Most important investment parameters: Einstein described compound growth as the eighth wonder of the world

Most important investment parameters: Einstein described compound growth as the eighth wonder of the world – Albert

Talbot Stevens

To be a successful investor, it is important to understand the laws that govern investment growth. I’m not talking about the legal world of courts and lawyers, but the mathematical laws of how money grows.

Albert Einstein described compound growth as the eighth wonder of the world.

Most people don’t like math and won’t benefit from knowing the exact exponential equation defining compound growth.

But many people benefit from knowing the parameters involved and which ones are most significant. Understanding this allows us to focus on the most important factors that we can control. The value of an ongoing investment plan at any time in the future depends on the three key parameters of time, returns, and dollars contributed.

Naturally, increasing any of these parameters will increase the future value of your investment.

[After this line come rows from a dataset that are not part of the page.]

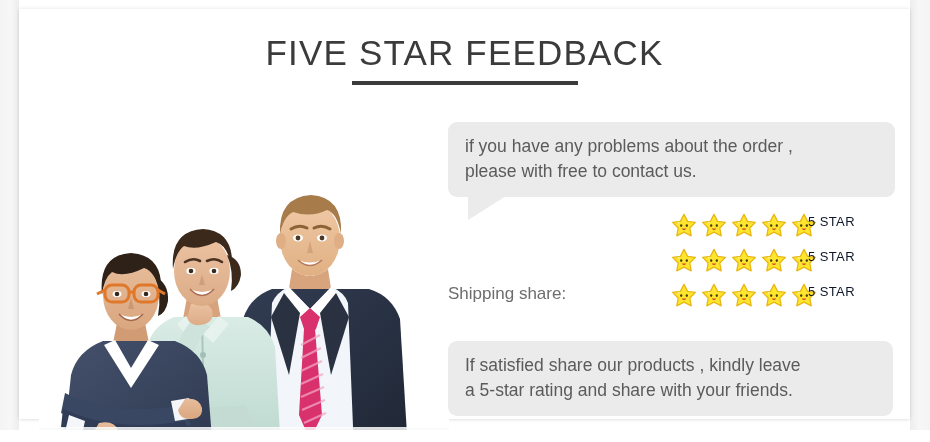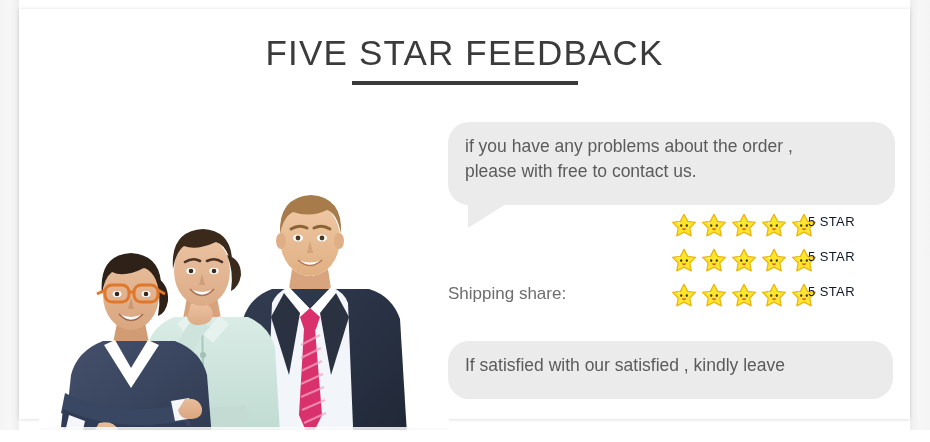--- a/index.html
+++ b/index.html
@@ -85,11 +85,11 @@
   .bubble {
     position: absolute;
     background: #ebebeb;
-    border-radius: 21px;
+    border-radius: 9px;
     color: #5b5b5b;
     font-size: 17.5px;
     line-height: 25px;
-    padding: 12px 16px 21px 17px;
+    padding: 12px 16px 13px 17px;
     box-sizing: border-box;
   }
   #bubble-top {

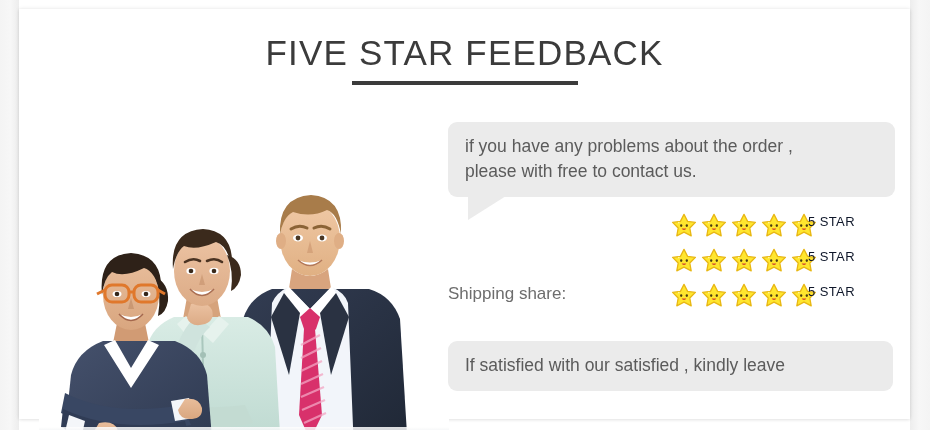--- a/index.html
+++ b/index.html
@@ -497,7 +497,7 @@
     </div>
 
     <div class="bubble" id="bubble-bottom">
-      <span class="line">If satisfied with our satisfied ,  kindly leave</span>
+      <span class="line">If satisfied share our products ,  kindly leave</span>
     </div>
 
   </div>

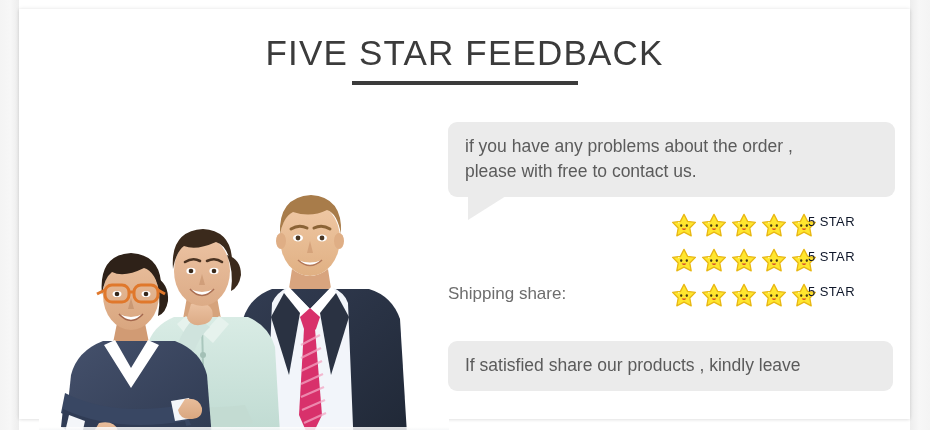--- a/index.html
+++ b/index.html
@@ -498,6 +498,7 @@
 
     <div class="bubble" id="bubble-bottom">
       <span class="line">If satisfied share our products ,  kindly leave</span>
+      <span class="line">a 5-star rating and share with your friends.</span>
     </div>
 
   </div>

But one parameter is much more important than the others.

Let’s illustrate with an example. Our reference case will be investing $2,000 a year for 20 years averaging 8% returns. $2,000 a year times 20 years is $40,000, but due to the magic of compounding, this actually grows to a little less than $100,000.

If you increase the dollars invested by 25%, the retirement fund increases by exactly 25%, as expected. Increasing returns by the same 25% from 8% to 10% produces $126,000, a 27% increase from our reference case.

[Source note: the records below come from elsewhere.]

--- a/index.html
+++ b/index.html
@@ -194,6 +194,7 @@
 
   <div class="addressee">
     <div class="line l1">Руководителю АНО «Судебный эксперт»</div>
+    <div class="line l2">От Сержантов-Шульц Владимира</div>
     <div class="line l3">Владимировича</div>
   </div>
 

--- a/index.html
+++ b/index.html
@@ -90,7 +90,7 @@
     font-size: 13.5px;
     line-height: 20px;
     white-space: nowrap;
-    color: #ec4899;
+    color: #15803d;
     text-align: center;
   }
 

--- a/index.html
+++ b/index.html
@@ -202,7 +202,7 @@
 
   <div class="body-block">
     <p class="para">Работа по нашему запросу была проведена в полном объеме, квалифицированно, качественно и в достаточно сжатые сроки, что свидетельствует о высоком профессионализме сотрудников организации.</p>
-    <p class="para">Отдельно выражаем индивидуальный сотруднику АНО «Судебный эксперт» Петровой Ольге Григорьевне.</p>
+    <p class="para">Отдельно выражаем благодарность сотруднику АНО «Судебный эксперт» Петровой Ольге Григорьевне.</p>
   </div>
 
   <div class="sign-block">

But the significant benefit occurs when you increase the time period by 25%. Investing $2,000 a year at 8% for 25 years instead of 20 produces $158,000, a 60% increase.

To summarize, a 25% increase in returns produces a negligibly higher 27% improvement, while a 25% increase in the time period increases your retirement fund by 60%. Clearly, time is the most important parameter in investment success.

Obviously, you can’t change history. In other words, if you are 20 years from retirement, you can’t start five years ago to turn it into 25. What we can control, however, is to not start five years from now.

If you are 20 years from your target, the best thing to do is to take advantage of all 20 of those years to let compounding work its magic. Human nature being what it is, we tend to procrastinate and ignore the issue and its financial impact, letting the potential 20-year period decrease to 18, 15, etc.

Pay yourself first

With savings rates in North America near all-time lows, too many people are thinking that the future will take care of itself.

If you want to live securely the last 20-to-40 years of your life, independent of the government, get time working for you, starting today.

Set up a monthly “pay yourself first” investment program now, and stick to it. An even better approach is to start a forced savings plan with an investment loan to catch-up RRSPs, or to boost unregistered investment.